Re: preservation vs. Preservation (fwd)

From: Stevan Harnad <harnad_at_ecs.soton.ac.uk>
Date: Tue, 7 Mar 2006 13:55:24 +0000

I am forwarding Les Carr's wise and witty reply to Charles Oppenheim.
It was posted to JISC-REPOSITORIES but the thread is also playing out
in part on the AmSci Forum. Les is the head of the JISC PRESERV
Project http://preserv.eprints.org/ -- SH
[Ceterum censeo, in the special case of OA self-archiving we are talking
about *supplementary author drafts*, not the original, published articles
themselves (whose Preservation Problem is in the hands of their Publishers
and Subscribers, not their authors and their institutions), and, more
important, we are talking about *why* authors should/would bother to
self-archive such OA supplements at all.]
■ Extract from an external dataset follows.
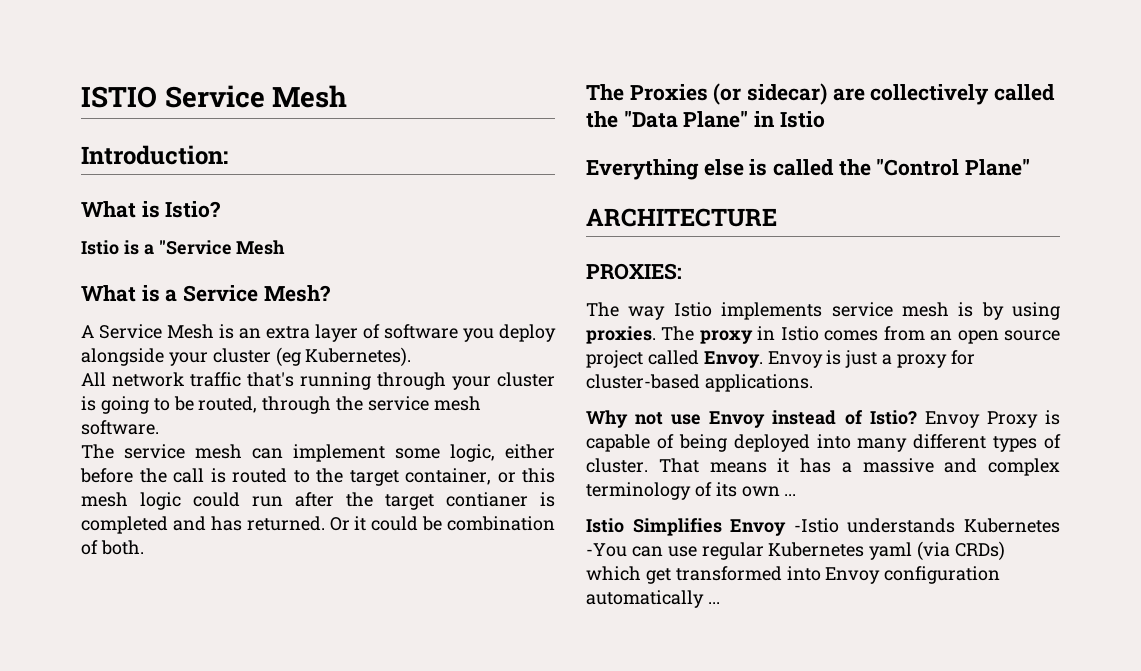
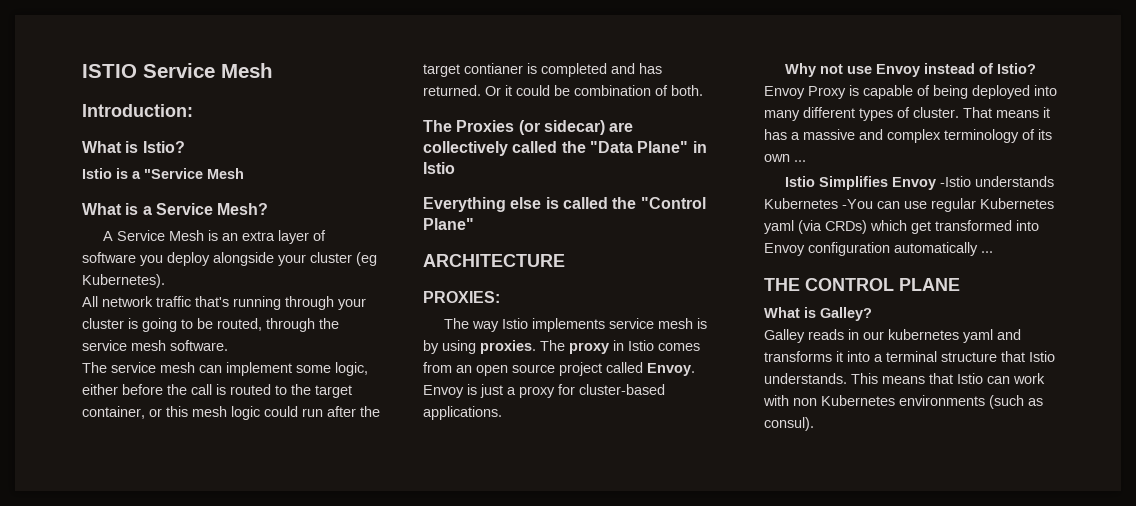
(720, 603) none -> [764,278,960,291] [764,307,872,321] [764,329,1021,343] [764,351,1055,362] [764,373,1045,384] [763,395,1043,409] [764,417,814,431] // THE CONTROL PLANE // What is Galley? // Galley reads in our kubernetes yaml and transforms it into a terminal structure that Istio understands. This means that Istio can work with non Kubernetes environments (such as consul).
---------- Forwarded message ----------
Date: Tue, 7 Mar 2006 09:18:03 +0000
From: Leslie Carr <lac_at_ecs.soton.ac.uk>
To: JISC-REPOSITORIES_at_JISCMAIL.AC.UK
Subject: Re: preservation vs. Preservation

On 6 Mar 2006, at 20:02, Charles Oppenheim wrote:

> Stevan, I self-archive to ensure my articles are widely read now
> AND WILL BE FOR THE FORSEEABLE FUTURE. The former without the latter is just
> nonsensical.

    [[ Executive Summary: Charles' requirements seem already to be
    satisfied by his self-archiving and by some common repository
    management practice. But that only applies to the articles that he
    has self-archived. ]]

The truly forseeable future is a very short timeframe indeed, but it
is interesting that you chose that phrase against "in perpetuity" or
"for the long term" which seem to be used in this context as a vague
indicator of some unspecified future time more distant than the
collapse of Western civilisation (by analogy with the Library of
Alexandria). It would be very interesting to see some thoughtful
descriptions of reasonable timeframes for accessibility and hence the
preservation processes that are likely to come into play.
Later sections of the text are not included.